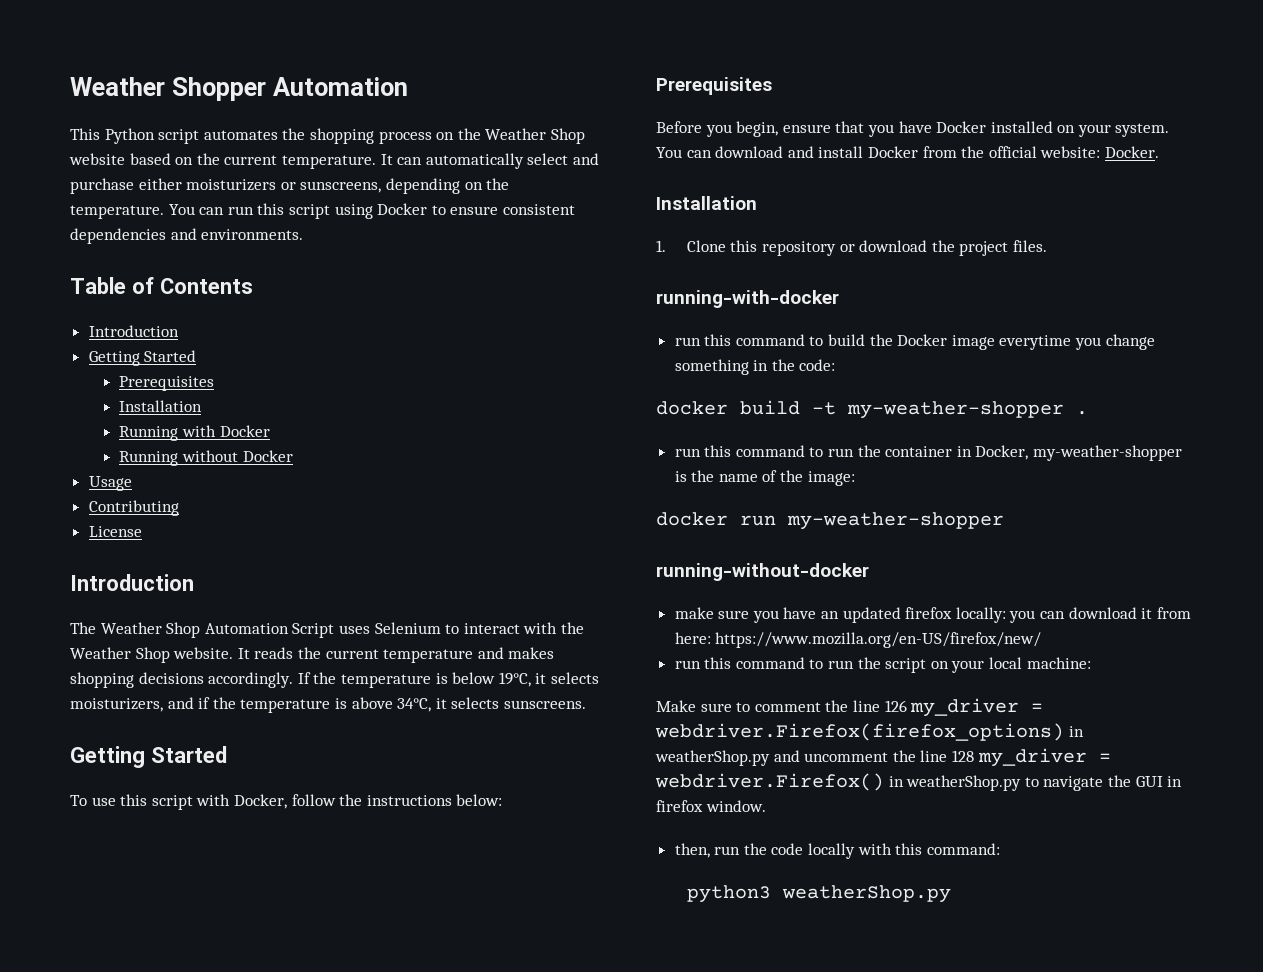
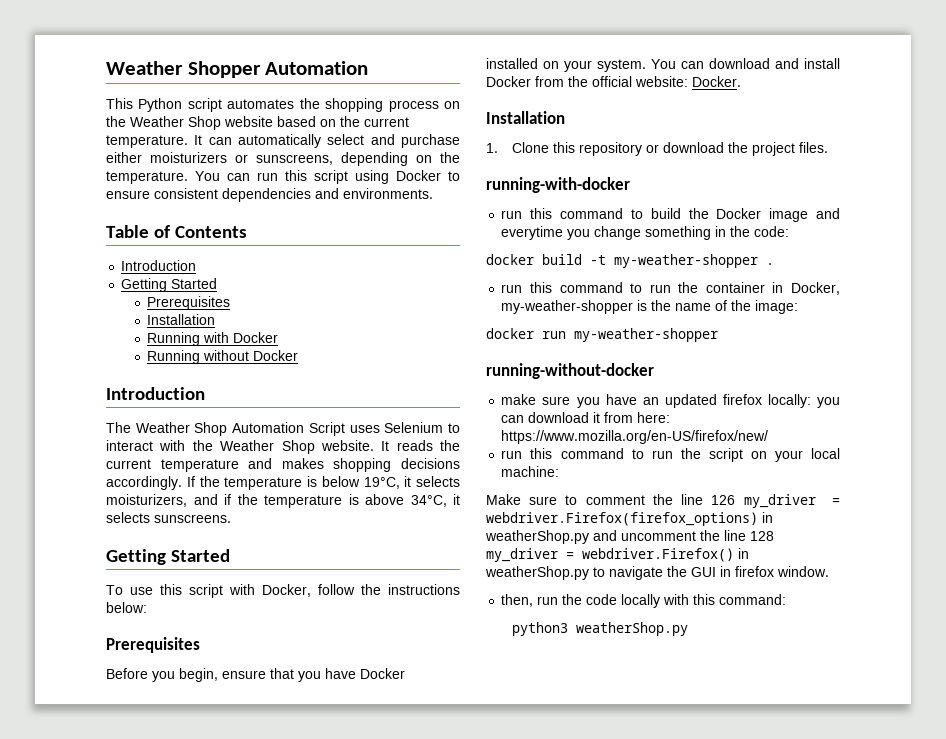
- Usage
- Contributing
- License
- run this command to build the Docker image everytime you change something in the code:
+ run this command to build the Docker image and everytime you change something in the code:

## Work item
Repeat every entry above exactly; images stay out of the copy.

## Written solution
- Usage
- Contributing
- License
- run this command to build the Docker image everytime you change something in the code:
+ run this command to build the Docker image and everytime you change something in the code:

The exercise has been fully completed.